Ibalizumab

Monoclonal antibody
- Type: Whole antibody
- Source: Humanized (from mouse)
- Target: CD4

Clinical data
- Trade names: Trogarzo
- Other names: Ibalizumab-uiyk; TMB-355, TNX-355
- AHFS/Drugs.com: Monograph
- MedlinePlus: a618020
- License data: US DailyMed: Ibalizumab;
- Routes of administration: Intravenous (IV)
- ATC code: J05AX23 (WHO) ;

Legal status
- Legal status: US: ℞-only; EU: Rx-only;

Identifiers
- CAS Number: 680188-33-4;
- DrugBank: DB12698;
- ChemSpider: none;
- UNII: LT369U66CE;
- KEGG: D09575;
- ChEMBL: ChEMBL1743029;
- NIAID ChemDB: 209859;

= Ibalizumab =

Monoclonal antibody

Ibalizumab, sold under the brand name Trogarzo, is a non-immunosuppressive humanised monoclonal antibody that binds CD4, the primary receptor for HIV, and inhibits HIV from entering cells. It is a post-attachment inhibitor, blocking HIV from binding to the CCR5 and CXCR4 co-receptors after HIV binds to the CD4 receptor on the surface of a CD4 cell. Post-attachment inhibitors are a subclass of HIV drugs called entry inhibitors.

On March 6, 2018, the U.S. Food and Drug Administration (FDA) approved ibalizumab for multidrug-resistant HIV-1. It is used in combination with other antiretroviral drugs. The U.S. Food and Drug Administration (FDA) considers it to be a first-in-class medication.

== Medical uses ==
Ibalizumab, in combination with other antiretrovirals, is indicated for the treatment of human immunodeficiency virus type 1 (HIV-1) infection.

== Development ==
Ibalizumab is being developed by TaiMed Biologics but was originally developed by Tanox, now part of Genentech. As part of Genentech's takeover of Tanox, the patent for ibalizumab was sold to TaiMed Biologics, a biotech company formed in 2007 with support from the Taiwanese Government through a $20 million investment by the state-owned National Development Fund.

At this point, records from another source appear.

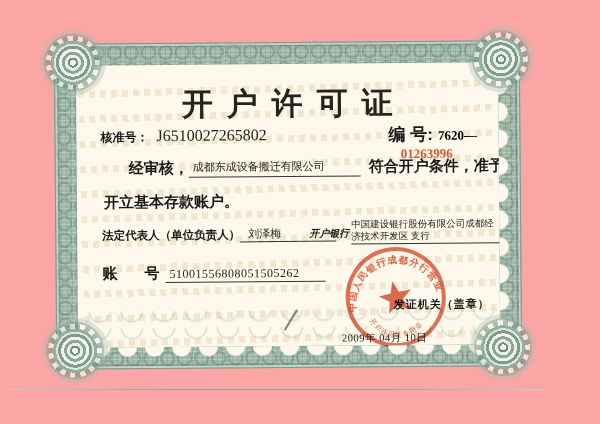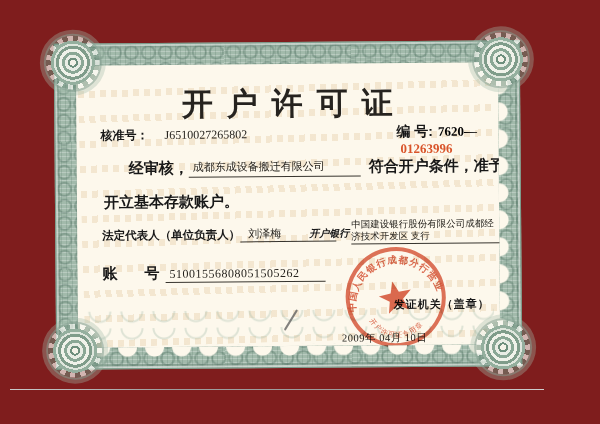"开户许可证" .scan-page { background: #7f1d1d -> #fca5a5 }
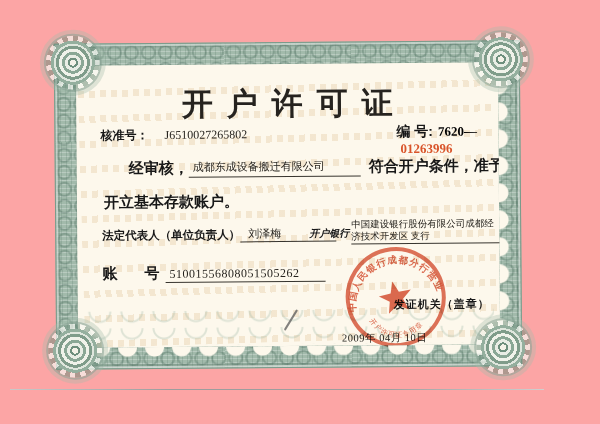"J6510027265802" .approval-value { font-size: 12px -> 16px; margin-left: 16px -> 8px }
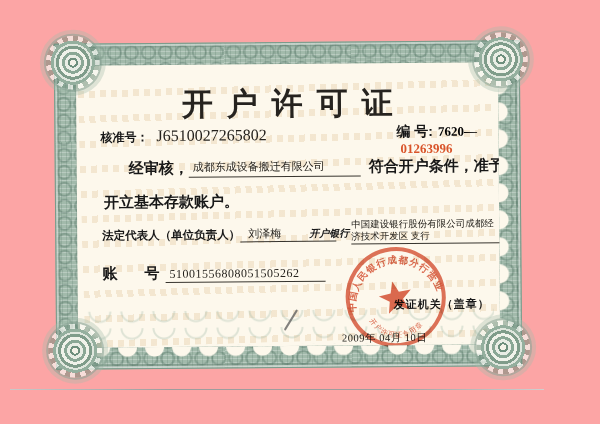"编 号:" .serial-label { font-size: 14px -> 17px; margin-left: 8px -> none }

Milestones for the intravenous (i.v.) infusion dosage form:

- 2003: completed a phase-1a clinical trial for i.v. infusion dosage form.
- 2003: granted fast track status by U.S. FDA.
- 2003: completed a phase-1b clinical trial for i.v. infusion dosage form.
- 2006: completed a phase-2a clinical trial for i.v. infusion dosage form.
- 2011: completed a phase-2b clinical trial for i.v. infusion dosage form.
- 2012: completed a phase-1 clinical trial for s.c. injection dosage form.
- 2013: initiated a phase-1/2 clinical trial for s.c. and i.m. injection dosage forms (on-going).
- 2014: granted orphan drug designation for HIV MDR patients by U.S. FDA.
- 2015: granted breakthrough therapy designation for i.v. infusion dosage form by U.S. FDA.
- 2015: initiated a phase-3 clinical trial for i.v. infusion dosage form (on-going).
- 2016: initiated and intended to complete a rolling BLA submission for i.v. infusion dosage form to U.S. FDA.
- 2016: completion of a phase-3 clinical trial for i.v. infusion dosage form
- 2017: completion of BLA submission and pre-approval inspection for i.v. infusion dosage form to U.S. FDA
- 2018: U.S. market approval (trade name: Trogarzo)

In a Phase III trial with 48 weeks of follow-up, HIV patients with multi-drug resistance tolerated ibalizumab well in combination with other treatments, and 59% of patients achieved viral suppression.